I do not know how you can reconcile the inherent ethical conflict if you require all pillars to be fully satisfied? Full human agency, and basic human and social decency?

Even if you take the position that a person can willingly enter a contract to pool risk in order to take advantage of those benefits, we have seen that system leads to the free-rider problem and people, un-responsible for their own situation either due to pre-existing conditions or age or economic circumstance, left out in the cold.




This post was edited on 5/2/17 at 6:16 pm
Posted by HailHailtoMichigan!
Mission Viejo, CA
Member since Mar 2012
69390 posts
Posted on 5/2/17 at 6:14 pm to
quote:

Because they might have a pre-existing condition tomorrow, regardless of their having one now.
So it's not right to charge someone more for having a PEC, but it is ok to charge someone more because they *may* get one tomorrow?
Posted by SlowFlowPro
Simple Solutions to Complex Probs
Member since Jan 2004
423849 posts
Posted on 5/2/17 at 6:14 pm to
quote:

If someone has a bare-bones insurance plan and becomes ill with a condition that surpasses their coverage, the cost will be passed onto all consumers.

assuming they get the treatment, which is a major assumption

i don't think they should be allowed to game the system in this manner

the US government said my plan was illegal and it suited my needs perfectly (and still would to this day). i don't see why i have to get punished in this way as WELL as being forced to offset the bad decisions of others. i get totally fricked in this scenario and i don't even get a different option to make it hurt a bit less. how is that fair to me?
Posted by SlowFlowPro
Simple Solutions to Complex Probs
Member since Jan 2004
423849 posts
Posted on 5/2/17 at 6:17 pm to
why don't we just create a public option

eliminate Medicare, Medicaid, and other federal spending on care

take all that funding and slash it by 25-50%

then create a public insurance option and use that remaining 50-75% of the prior "federal health care spending" to supplement the issues of demographics to subsidize the public plans to make them cheaper for everyone who wants to use the government plan

allow everyone else to go back to choosing their own fricking insurance without the feds being involved
Posted by HailHailtoMichigan!
Mission Viejo, CA
Member since Mar 2012
69390 posts
Posted on 5/2/17 at 6:21 pm to
quote:

The cold solution is that if you can't pay, you die.
You're neglecting the role of private charity and private assistance.
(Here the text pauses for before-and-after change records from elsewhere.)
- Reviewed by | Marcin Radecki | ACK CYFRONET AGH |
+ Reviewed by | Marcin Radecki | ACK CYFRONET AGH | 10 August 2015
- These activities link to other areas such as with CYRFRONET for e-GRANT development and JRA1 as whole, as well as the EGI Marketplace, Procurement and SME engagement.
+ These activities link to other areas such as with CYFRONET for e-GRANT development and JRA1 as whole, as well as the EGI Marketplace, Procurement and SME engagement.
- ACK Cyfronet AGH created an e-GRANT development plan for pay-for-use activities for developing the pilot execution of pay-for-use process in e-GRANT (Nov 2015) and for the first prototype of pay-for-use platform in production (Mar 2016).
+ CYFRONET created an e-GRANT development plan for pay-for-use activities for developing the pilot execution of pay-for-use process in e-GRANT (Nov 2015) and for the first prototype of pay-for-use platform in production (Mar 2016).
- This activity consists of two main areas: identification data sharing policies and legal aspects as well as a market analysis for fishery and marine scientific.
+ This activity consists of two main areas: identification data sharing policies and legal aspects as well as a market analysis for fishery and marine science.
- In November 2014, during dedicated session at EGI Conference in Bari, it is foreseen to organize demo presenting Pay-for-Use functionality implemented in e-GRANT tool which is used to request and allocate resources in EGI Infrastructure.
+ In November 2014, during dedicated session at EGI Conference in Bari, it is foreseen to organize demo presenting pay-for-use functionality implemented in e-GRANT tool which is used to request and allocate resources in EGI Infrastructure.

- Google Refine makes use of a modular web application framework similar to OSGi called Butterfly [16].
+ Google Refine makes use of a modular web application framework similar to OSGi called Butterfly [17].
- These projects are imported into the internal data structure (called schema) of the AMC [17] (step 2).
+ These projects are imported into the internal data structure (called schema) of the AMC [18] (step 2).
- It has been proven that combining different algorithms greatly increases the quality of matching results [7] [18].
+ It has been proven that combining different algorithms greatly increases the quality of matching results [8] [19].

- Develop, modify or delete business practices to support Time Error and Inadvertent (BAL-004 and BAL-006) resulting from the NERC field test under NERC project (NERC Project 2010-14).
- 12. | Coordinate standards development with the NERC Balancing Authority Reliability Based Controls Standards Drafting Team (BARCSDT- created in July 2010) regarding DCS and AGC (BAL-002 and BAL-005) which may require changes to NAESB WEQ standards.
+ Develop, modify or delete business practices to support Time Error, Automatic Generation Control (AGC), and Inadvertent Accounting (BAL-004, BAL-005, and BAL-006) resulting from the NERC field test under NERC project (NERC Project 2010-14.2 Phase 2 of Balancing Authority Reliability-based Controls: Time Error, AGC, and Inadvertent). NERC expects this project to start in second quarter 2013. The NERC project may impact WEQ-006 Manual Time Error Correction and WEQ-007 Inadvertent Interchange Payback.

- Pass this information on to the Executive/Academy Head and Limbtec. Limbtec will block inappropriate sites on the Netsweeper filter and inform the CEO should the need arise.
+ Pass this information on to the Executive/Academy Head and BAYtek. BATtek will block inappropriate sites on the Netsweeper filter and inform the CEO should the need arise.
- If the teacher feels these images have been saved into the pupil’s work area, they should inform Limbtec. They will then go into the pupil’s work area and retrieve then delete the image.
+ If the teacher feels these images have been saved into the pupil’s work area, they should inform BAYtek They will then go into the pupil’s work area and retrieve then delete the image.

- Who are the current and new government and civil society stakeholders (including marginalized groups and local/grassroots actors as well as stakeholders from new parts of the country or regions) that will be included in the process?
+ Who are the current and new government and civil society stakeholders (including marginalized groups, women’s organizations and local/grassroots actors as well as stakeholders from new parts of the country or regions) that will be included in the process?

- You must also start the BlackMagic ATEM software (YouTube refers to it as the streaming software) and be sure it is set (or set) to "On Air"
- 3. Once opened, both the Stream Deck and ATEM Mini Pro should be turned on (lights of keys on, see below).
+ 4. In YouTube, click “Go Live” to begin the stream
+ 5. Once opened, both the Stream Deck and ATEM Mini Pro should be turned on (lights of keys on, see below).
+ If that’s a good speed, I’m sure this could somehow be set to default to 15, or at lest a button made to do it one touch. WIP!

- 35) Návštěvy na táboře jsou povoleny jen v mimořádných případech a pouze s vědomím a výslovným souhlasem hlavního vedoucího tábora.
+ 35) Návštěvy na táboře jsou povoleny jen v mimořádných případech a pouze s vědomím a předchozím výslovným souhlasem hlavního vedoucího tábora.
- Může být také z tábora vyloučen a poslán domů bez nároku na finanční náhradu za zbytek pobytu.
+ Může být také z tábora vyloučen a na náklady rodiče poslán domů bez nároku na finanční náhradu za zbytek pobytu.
You can argue as much as you want about whether it is sufficient or not, but you cannot just remove it from your analysis. So, no, that is not a "cold solution".


Also, American health care companies have pools that are larger than many european nations, yet they have not been able to lower costs. Furthermore, many people in that pool are paying premiums that are partially funded by taxpayers, and that's a cost in and of itself.

European nations haven't been able to decrease costs by pooling together, they decrease costs by making sure income in the medical sector does not rise above a certain level, and by telling people and health companies: "no, that treatment isn't going to happen"
Posted by Bestbank Tiger
Premium Member
Member since Jan 2005
71447 posts
Posted on 5/2/17 at 6:22 pm to
quote:


the US government said my plan was illegal and it suited my needs perfectly (and still would to this day). i don't see why i have to get punished in this way as WELL as being forced to offset the bad decisions of others. i get totally fricked in this scenario and i don't even get a different option to make it hurt a bit less. how is that fair to me?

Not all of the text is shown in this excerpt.